[[ Data for review open ]]

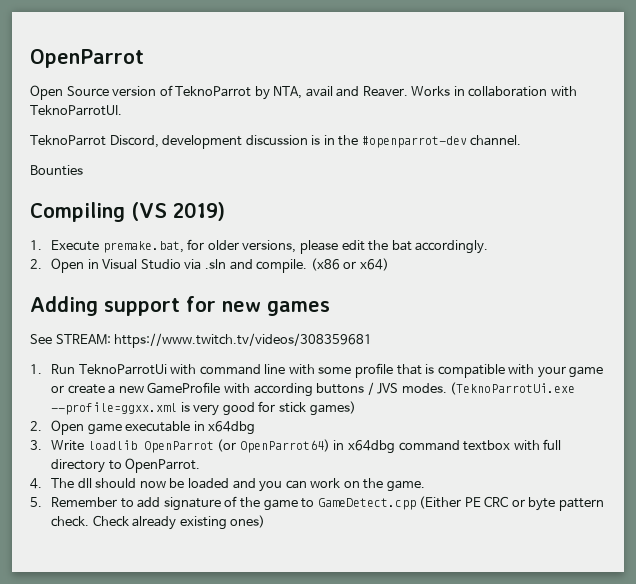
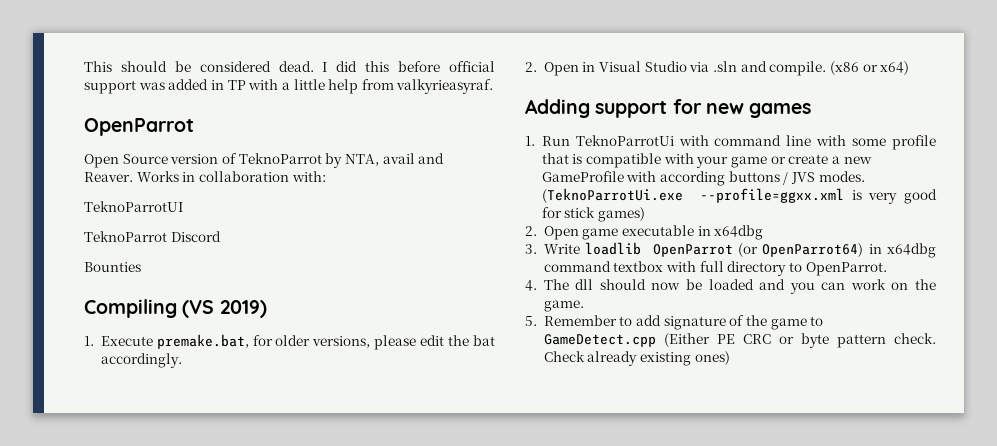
+ This should be considered dead. I did this before official support was added in TP with a little help from valkyrieasyraf.
- Works in collaboration with TeknoParrotUI.
- TeknoParrot Discord, development discussion is in the #openparrot-dev channel.
+ Works in collaboration with:
+ TeknoParrotUI
+ TeknoParrot Discord
- See STREAM: https://www.twitch.tv/videos/308359681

[[ Data for review closed ]]

*Problem details*
Scan the entries for the word "Works". Report each line that has it.

*Answer box*
- Works in collaboration with TeknoParrotUI.
+ Works in collaboration with:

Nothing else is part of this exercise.